> [EXERCISE]
Only lines with the string "Game" matter here; gather them from the material below.

> [SUPPLIED RECORDS]
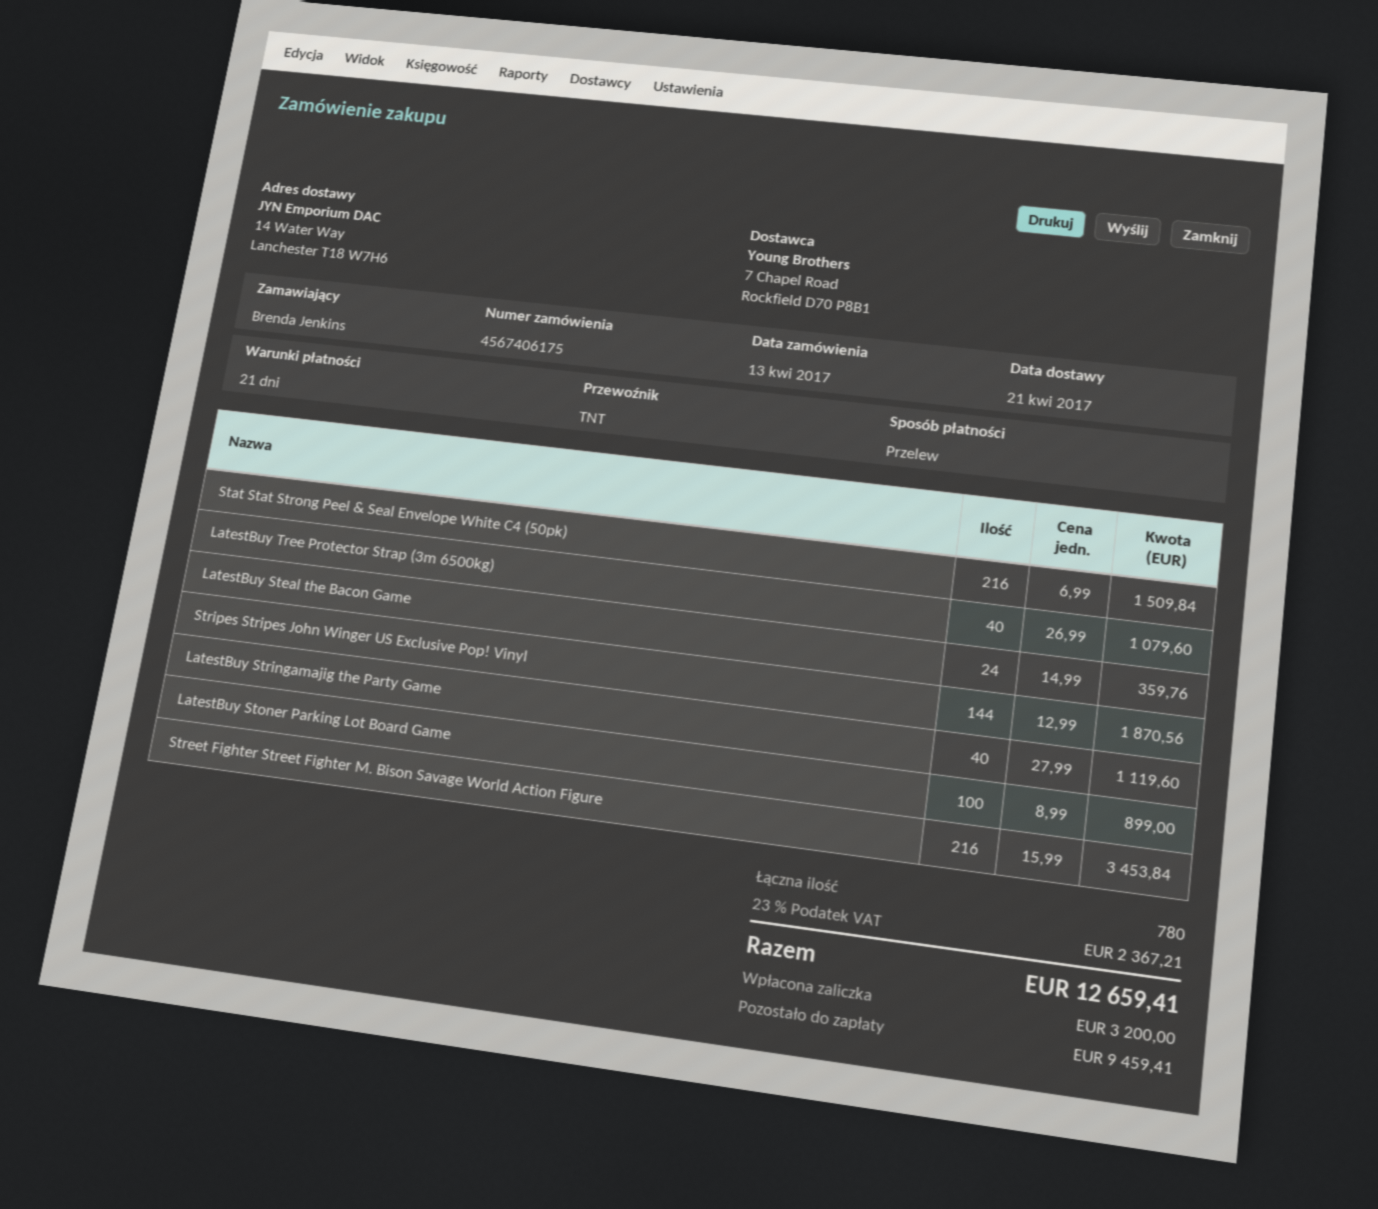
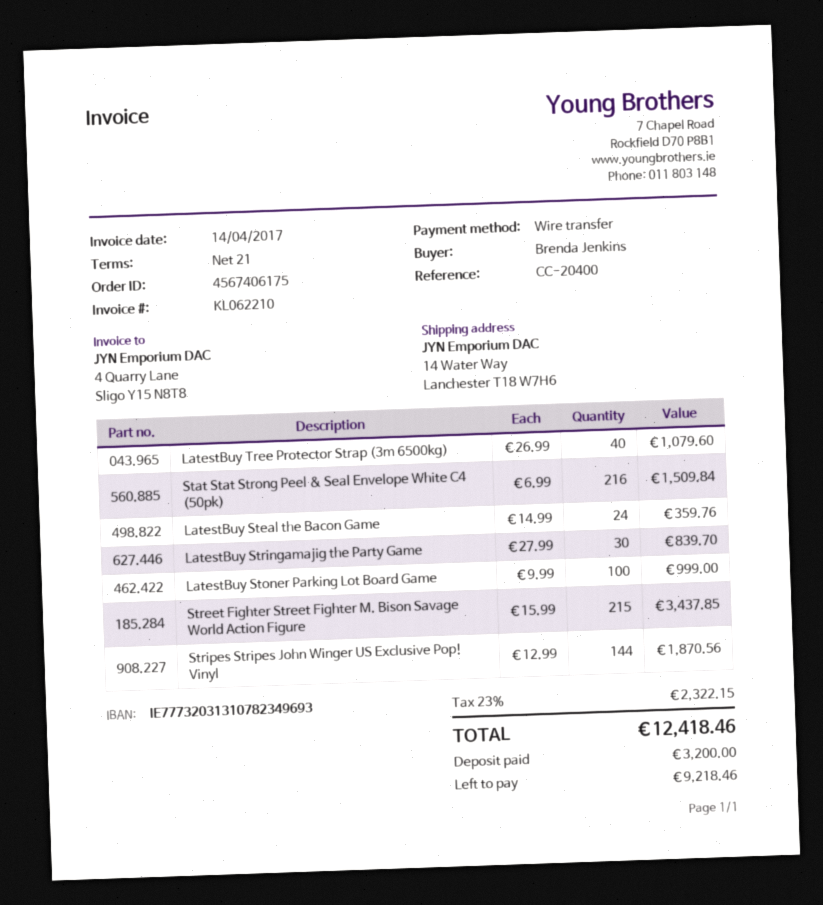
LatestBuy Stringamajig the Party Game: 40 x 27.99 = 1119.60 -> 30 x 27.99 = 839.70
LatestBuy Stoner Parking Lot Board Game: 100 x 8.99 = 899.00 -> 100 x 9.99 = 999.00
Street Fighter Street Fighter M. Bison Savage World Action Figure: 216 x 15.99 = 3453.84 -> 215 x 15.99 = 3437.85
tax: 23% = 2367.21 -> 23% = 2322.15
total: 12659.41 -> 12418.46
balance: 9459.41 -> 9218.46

> [SOLUTION TO THE PROBLEM]
LatestBuy Stringamajig the Party Game: 40 x 27.99 = 1119.60 -> 30 x 27.99 = 839.70
LatestBuy Stoner Parking Lot Board Game: 100 x 8.99 = 899.00 -> 100 x 9.99 = 999.00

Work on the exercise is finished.